Reviews of the Best New Books

Read new reviews by category.
Read the latest features.

The Art of Failing: Notes from the Underdog by Anthony McGowan

4star.jpg Autobiography

I had not come across Anthony McGowan's work before reading this book, as he mainly writes for Young Adults. I can imagine his books to be engaging and humorous from the clever way he constructs sentences, and the ironic subtlety with which he uses descriptive details. Full review...

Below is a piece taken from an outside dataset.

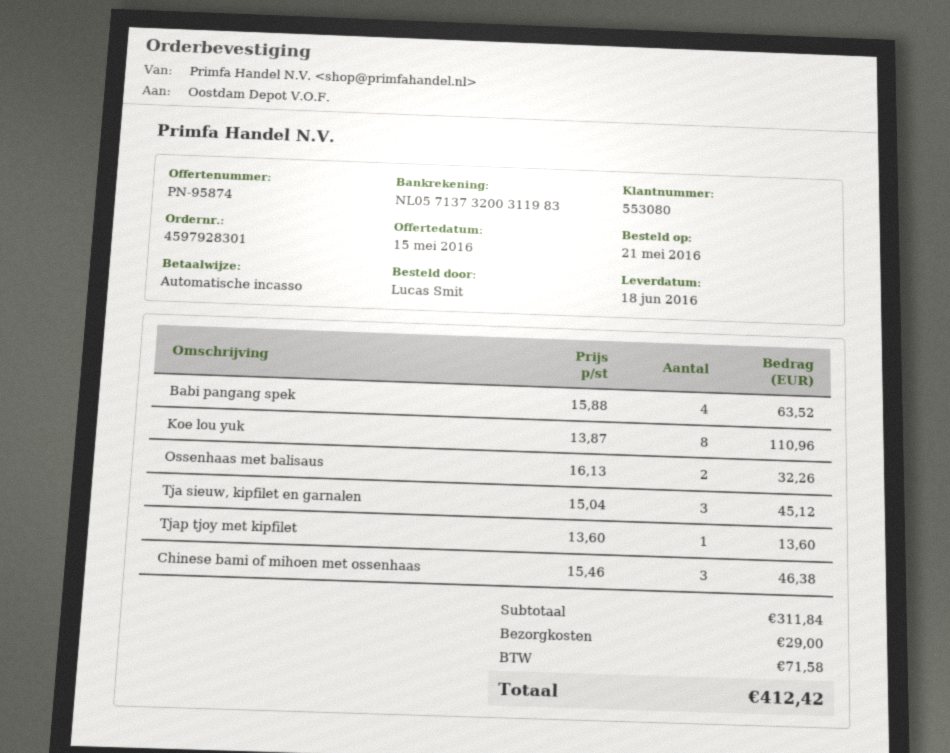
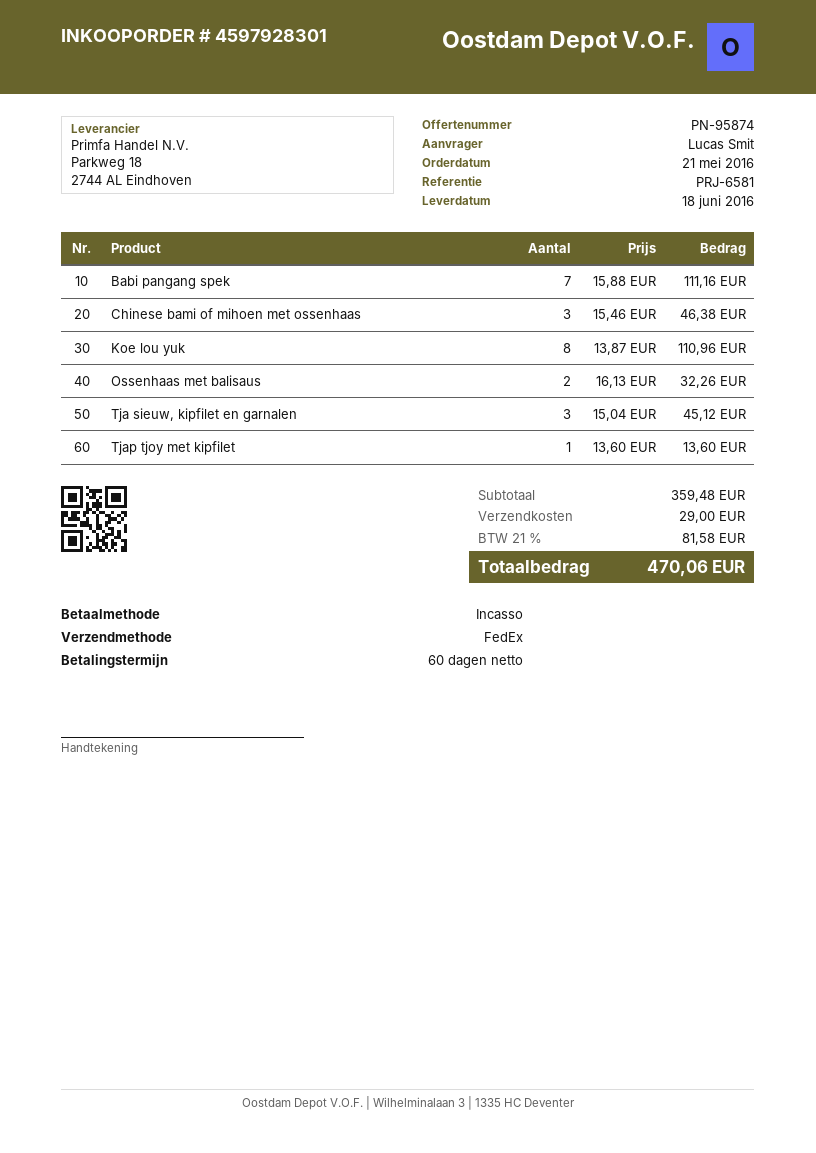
Babi pangang spek: 4 x 15.88 = 63.52 -> 7 x 15.88 = 111.16
subtotal: 311.84 -> 359.48
tax: 71.58 -> 81.58
total: 412.42 -> 470.06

Optical Illusions by Gianni Sarcone and Marie Jo Waeber

5star.jpg Popular Science

I used to work as a library assistant and I remember arriving to work one morning to find all of my fellow librarians crowded around a book, chattering excitedly and...squinting rather oddly. The book was called Magic Eye and promised a magical 3D viewing experience if you looked at the psychadelic pictures in a certain way. For a brief period in the early 90s, the pictures had a sudden spike in popularity, until everyone presumably got eye strain and went back to their everyday lives. Well good news Magic Eye fans! The pictures are back (albeit only two images), in the engrossing and immersive new book Optical Illusions. Full review...

My Side of the Diamond by Sally Gardner

4star.jpg Teens

You have to accept that if two people jump from the dome of St Paul's they would be bound to land. They'd be dead but they would land. Except, in this most unusual book, they didn't. Two people were seen leaving the outside of the London Cathedral's dome, but were never found at the foot of it – and someone has been in prison ever since for pushing them off. It's a most peculiar scenario, and our narrator Jaz is struggling to tell her mysterious interrogator, Mr Jones, all about it – and all about her relationship with her best friend. Now Becky, the friend, was a child prodigy sci-fi author, until something happened – she realised she wanted something else from life. Rushing around to investigate the case of the fallers, she seems to have found that, in the shape of a hot-blooded romance. But what is Jaz doing starting her testimony with talk of inquests, evidence and hatred? Full review...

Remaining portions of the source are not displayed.